Saturday, August 6, 2016

Comedy Lessons: Sketches

This week's lesson on comedy (hopefully helping to grow my meager toolbox* of humor tools) is about writing sketch comedy.  I'm a few chapters into Jenny Roche's Comedy Writing, and I've become disillusioned.  There isn't much on how to be funny.  I'm sure there are many people out there who would benefit on lessons on how to sell your comedy, write in the correct format, and so on.  It's just that my problem is I'm not funny, and I need to be funny.

Oh well.  I'll keep trying.  At some point, I will look down at one of the eggs I've laid and see a great chicken of comedy hatch forth.

So, let's get going.

Exercise 1: Study a radio sketch show and a television sketch show.
Me as a 2 year old: Do I have to?
Jenny Roche: You love humor.
Me: I want to finish my novel!
Her: Honey, you've been writing your novel for literally twenty years!
Me: But it's almost finished!
Her: No it isn't!
Me: It's almost almost finished!
Her: No.
Me: Okay, it's almost almost almost finished.
Her: Close enough.  How about you think about sketch shows you watched in the past?  Can you think of any?
Me: Monty Python.  Saturday Night Live.
Her: What about for radio?
Me: Rush Limbaugh.
Her: No.
Me: The Bob and Ray Show?
Her: Close enough.  There isn't much funny on the radio anymore.  Just Michael Krasny.  There's podcasts....
Me: Ugh.

Exercise 2: Come up with premises for five radio sketches podcasts.

Who has time to listen to podcasts?

Exercise 3: Come up with premises for five four television sketches.
Made Fresh
A man and a woman meet at a bar.  He introduces himself as "Fresh."  He's upset because he's just been laid off from his cushy job as a chef.  He explains he works for a large food service corporation just sitting on the floor where the food is made.  He legally changed his name to "Fresh Ingredients" so they could claim their food was "Made with Fresh Ingredients."  They fired him because they hired a guy named "Fresh Daily."

First World Nooooo Theater
People from the audience recount their (minor) annoyances from their lives.  Some examples:
  • Getting a parking ticket because the meter was broken.
  • Waiting in line for food and having it run out just as they got to the front.
  • Not being able to go to a movie because the babysitter doesn't show up.
At the end of each piece, a clip from a movie is played where a character screams "Noooooo!"

Stephen King for Kids
Note: Of course this requires Mr. King's participation.  Can be switched with any other horror author or an actor pretending to be creepy and reading made up stories.

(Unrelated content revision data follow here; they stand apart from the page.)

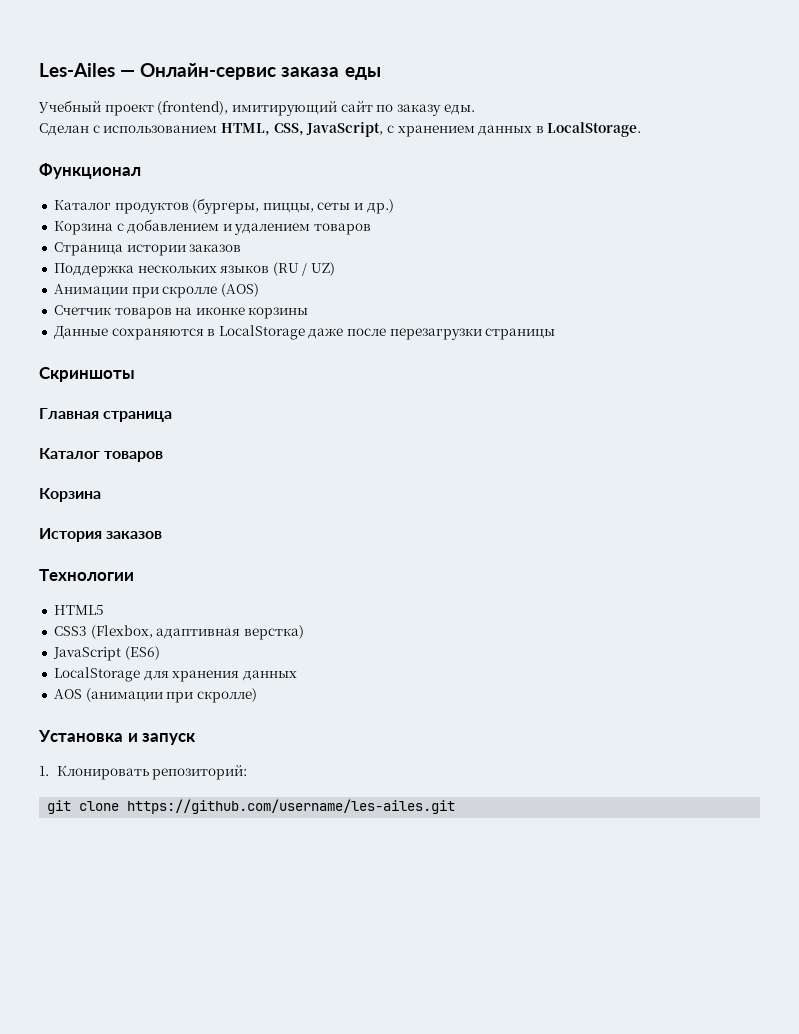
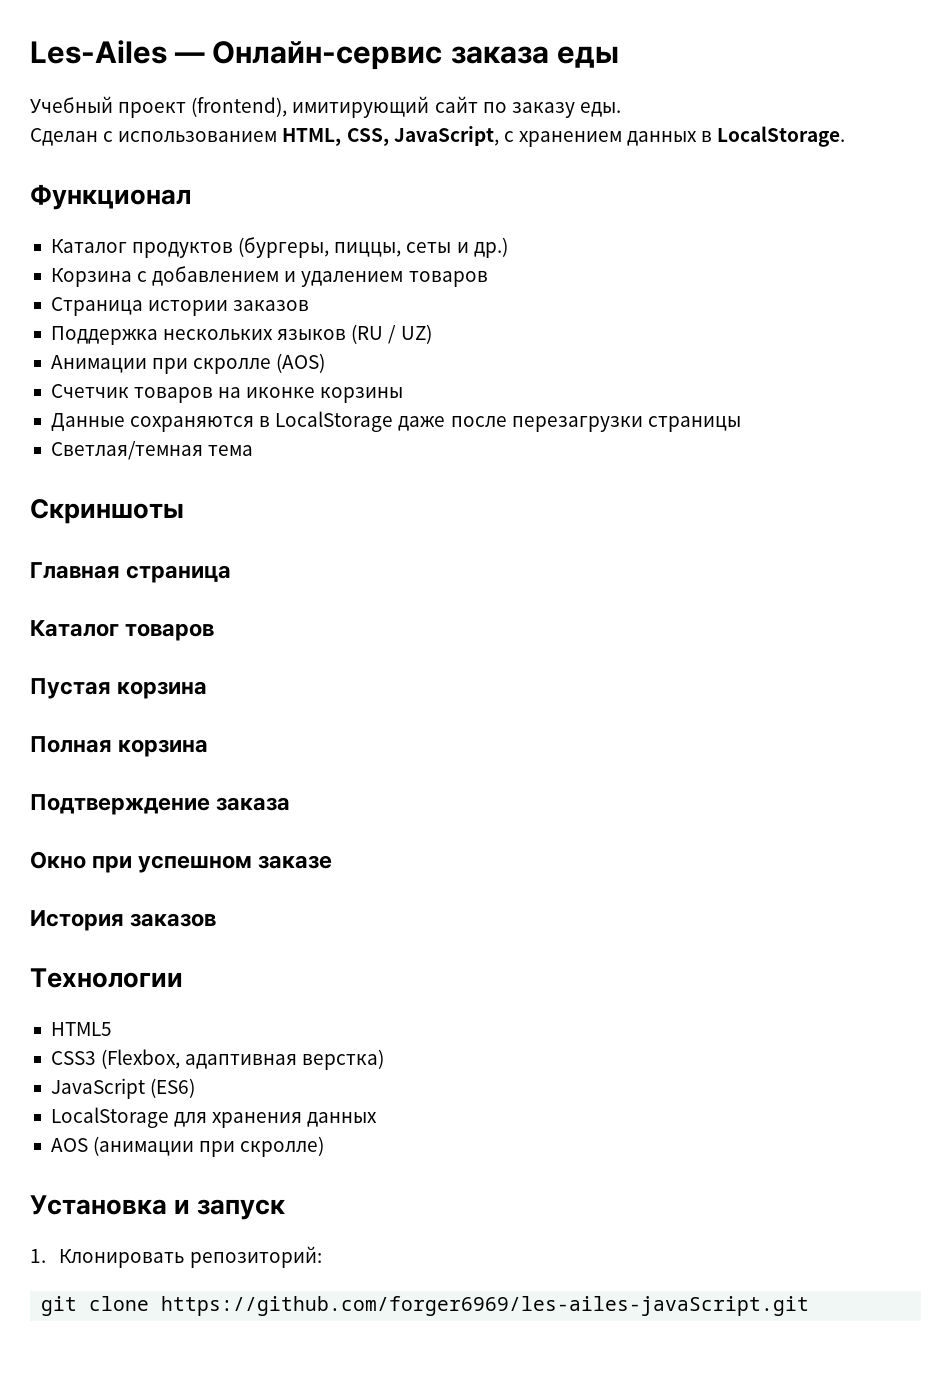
+ Светлая/темная тема
  Каталог товаров
- Корзина
+ Пустая корзина
+ Полная корзина
+ Подтверждение заказа
+ Окно при успешном заказе
- git clone https://github.com/username/les-ailes.git
+ git clone https://github.com/forger6969/les-ailes-javaScript.git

Stephen King reads a truncated version of his stories to a group of small children.  When the kids start to freak out, a more cheerful author or character jumps in and changes the story.  Some examples:

  •  The Shining: In the end, the Torrance family throws a big party for the ghosts who go away happily ("Until next year!").
  • Christine: The car has bad brakes and repeatedly crashes before it can hurt anyone.
  • Carrie: After the bad kids dump cherry Kool-Aid on her head at the prom, she uses her powers to spank them.
The author grows increasingly agitated until he storms out in disgust.  The kids reveal themselves to be monsters in disguise and attack the cheerful guy.

Modern Twilight Zone
Stories with terrifying, twist endings that are immediately undone by modern technology.
  • Teens are chased by a monster until they call 911 on their cell phones.
  • A couple lost on an endless, mystical highway, turn on the GPS and find their way back.
  • A man visited by horrifying visions takes antipsychotic medication and they go away.

Aaaaaaand I'm going back to my novel.

*Meager Toolbox was my nickname in high school.